_Requirement_
Give back every record exactly, with its pictures left out.

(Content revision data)
------------------------------------------------------------

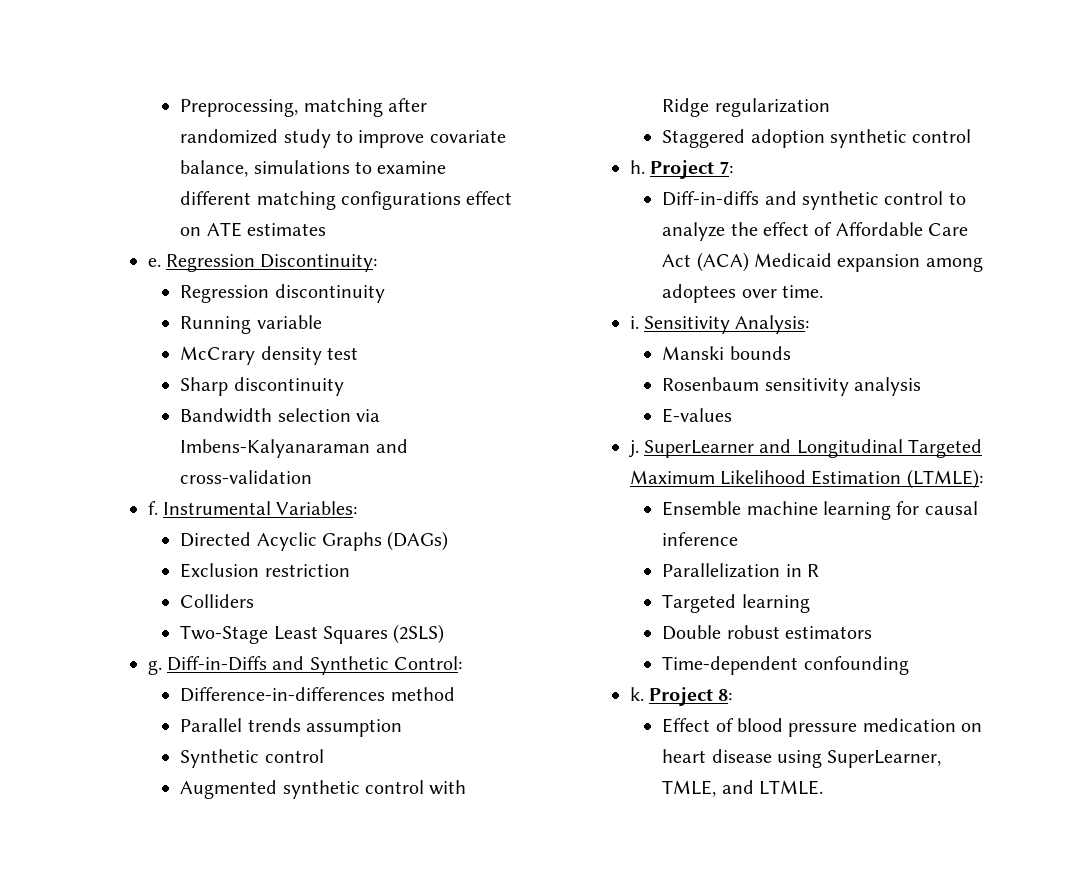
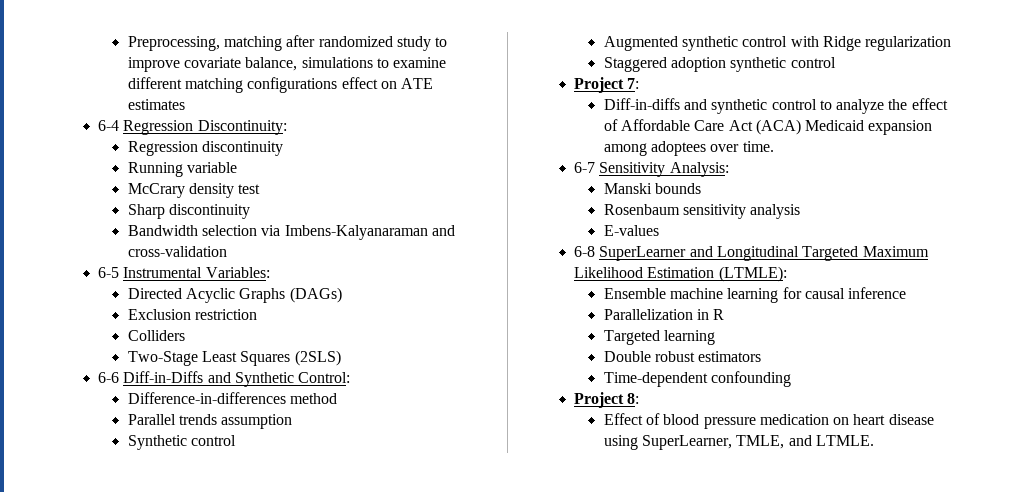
[147,258,161,267] e. -> [98,120,120,131] 6-4
[147,501,158,515] f. -> [98,267,120,278] 6-5
[147,660,162,675] g. -> [98,372,120,383] 6-6
[629,160,645,174] h. -> (836, 62) none
[629,316,639,329] i. -> [574,162,596,173] 6-7
[628,440,639,458] j. -> [574,246,596,257] 6-8
[629,687,644,701] k. -> (791, 379) none

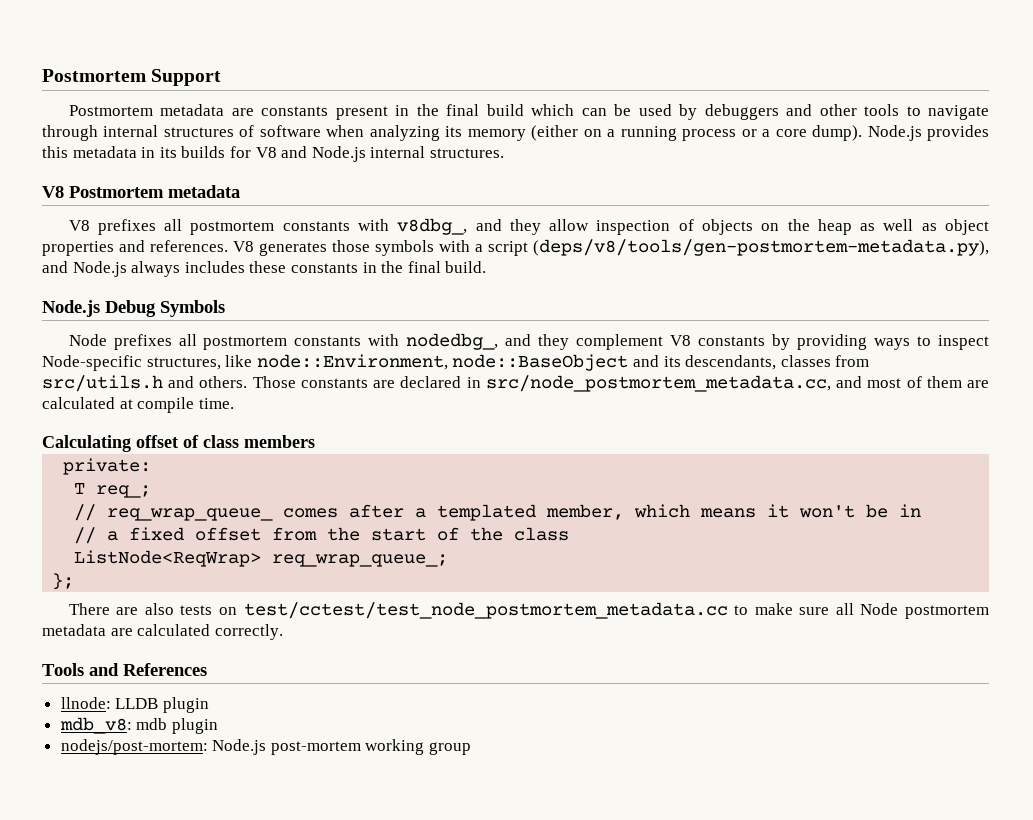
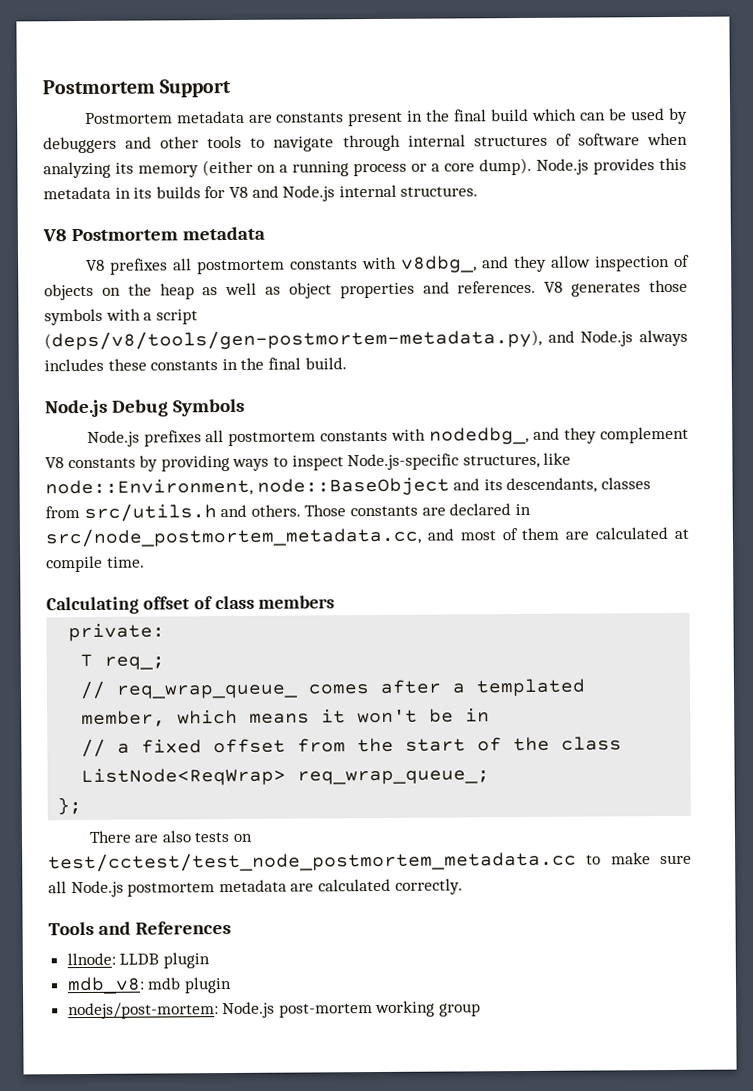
[68,334,107,346] Node -> [86,430,140,447] Node.js
[42,355,142,371] Node-specific -> [347,453,460,471] Node.js-specific
[860,603,899,615] Node -> [70,880,124,898] Node.js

------------------------------------------------------------

_Answer to this exercise_
[147,258,161,267] e. -> [98,120,120,131] 6-4
[147,501,158,515] f. -> [98,267,120,278] 6-5
[147,660,162,675] g. -> [98,372,120,383] 6-6
[629,160,645,174] h. -> (836, 62) none
[629,316,639,329] i. -> [574,162,596,173] 6-7
[628,440,639,458] j. -> [574,246,596,257] 6-8
[629,687,644,701] k. -> (791, 379) none

[68,334,107,346] Node -> [86,430,140,447] Node.js
[42,355,142,371] Node-specific -> [347,453,460,471] Node.js-specific
[860,603,899,615] Node -> [70,880,124,898] Node.js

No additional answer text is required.